*** PROVIDED RECORDS Section Begins ***

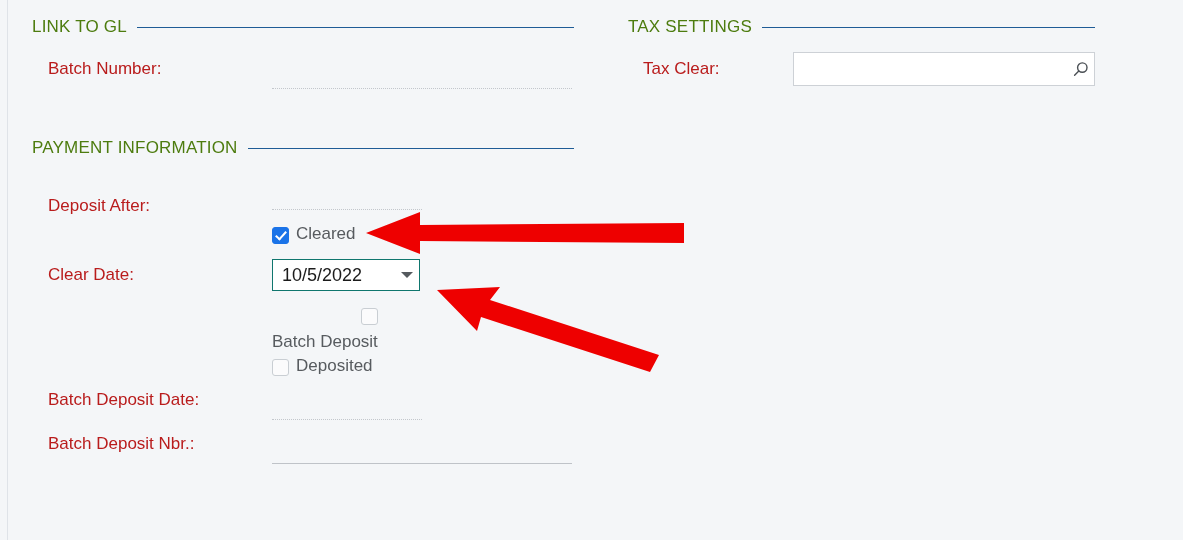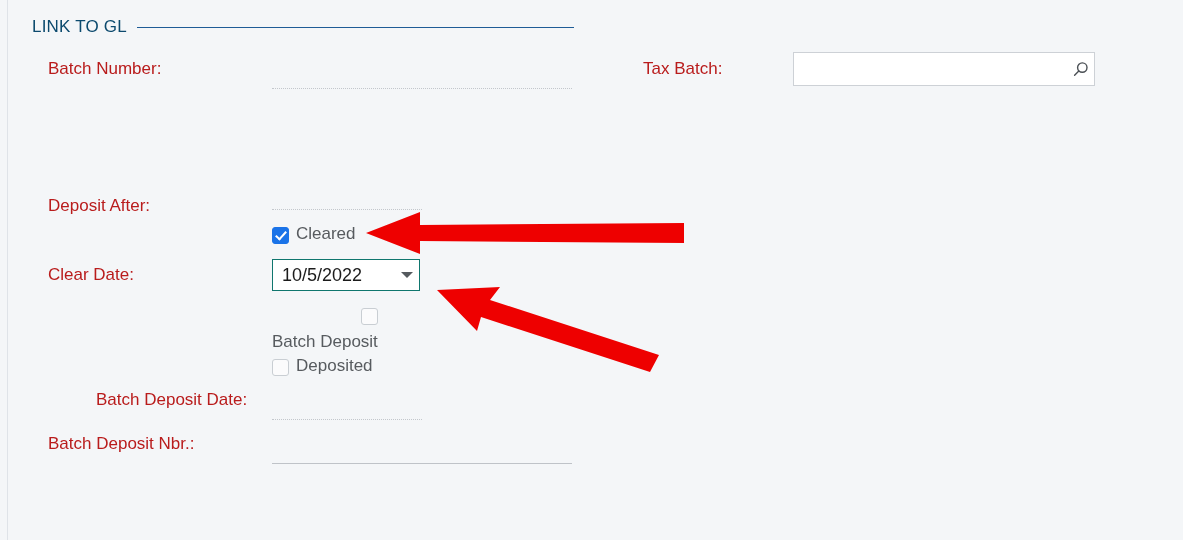"LINK TO GL" .section-title { color: #0c4a6e -> #4d7c0f }
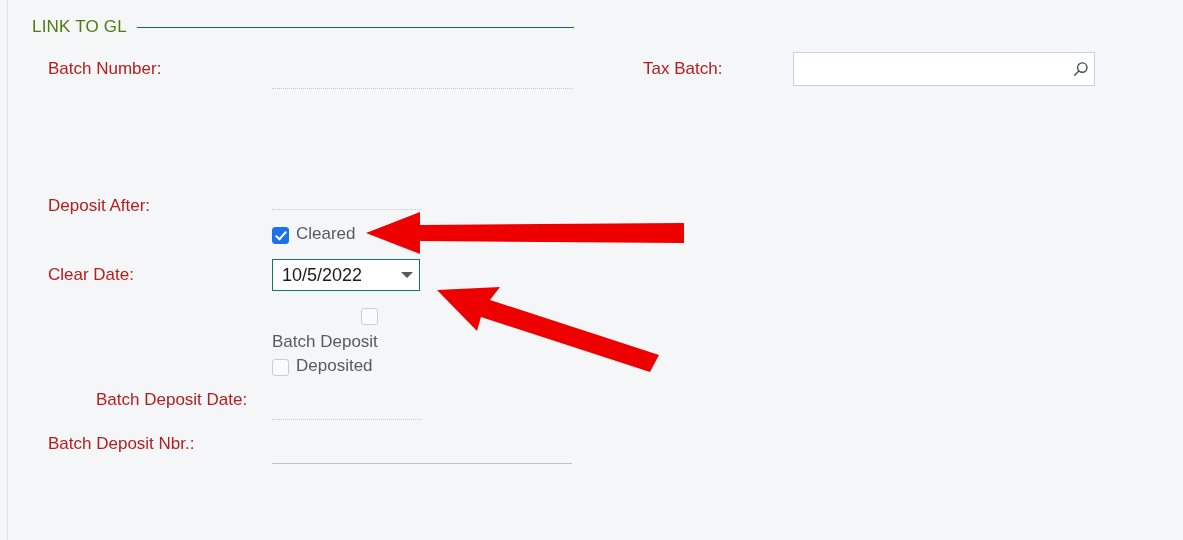"TAX SETTINGS" div.section { html: none -> <div> <span>TAX SETTINGS</span> <span></span> </div> }
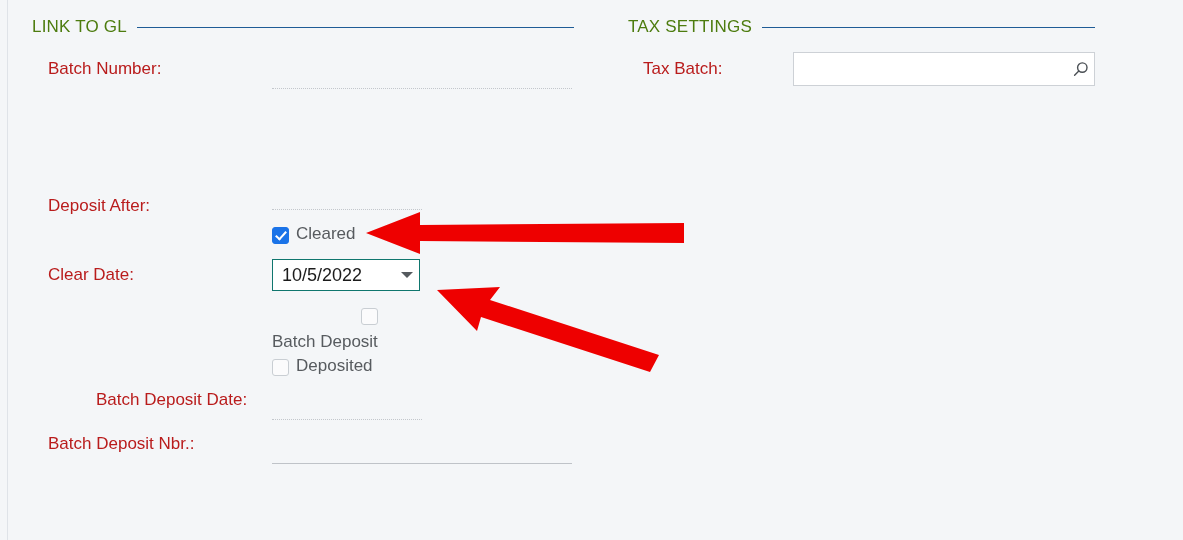"Tax Batch:" div.field-label { text: Batch -> Clear }
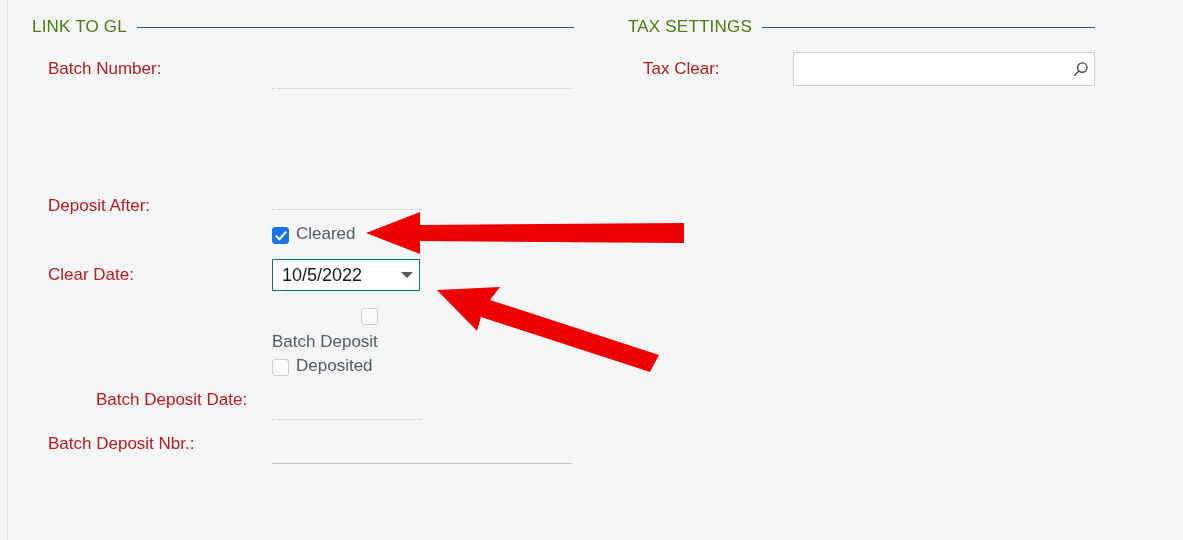"PAYMENT INFORMATION" div.section { html: none -> <div> <span>PAYMENT INFORMATION</span> <span></span> </div> }
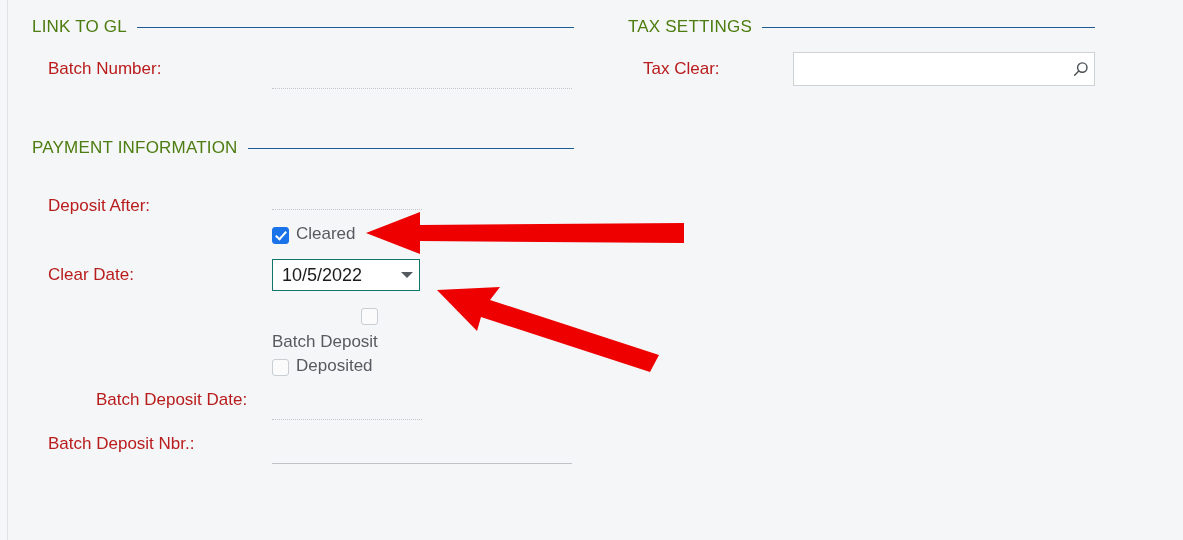"Batch Deposit Date:" div.field-label { margin-left: 48px -> none }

*** PROVIDED RECORDS Section Ends ***

__THE TASK__
Please write out all of the data verbatim, with no pictures in the copy.

__ANSWER BOX__
"LINK TO GL" .section-title { color: #0c4a6e -> #4d7c0f }
"TAX SETTINGS" div.section { html: none -> <div> <span>TAX SETTINGS</span> <span></span> </div> }
"Tax Batch:" div.field-label { text: Batch -> Clear }
"PAYMENT INFORMATION" div.section { html: none -> <div> <span>PAYMENT INFORMATION</span> <span></span> </div> }
"Batch Deposit Date:" div.field-label { margin-left: 48px -> none }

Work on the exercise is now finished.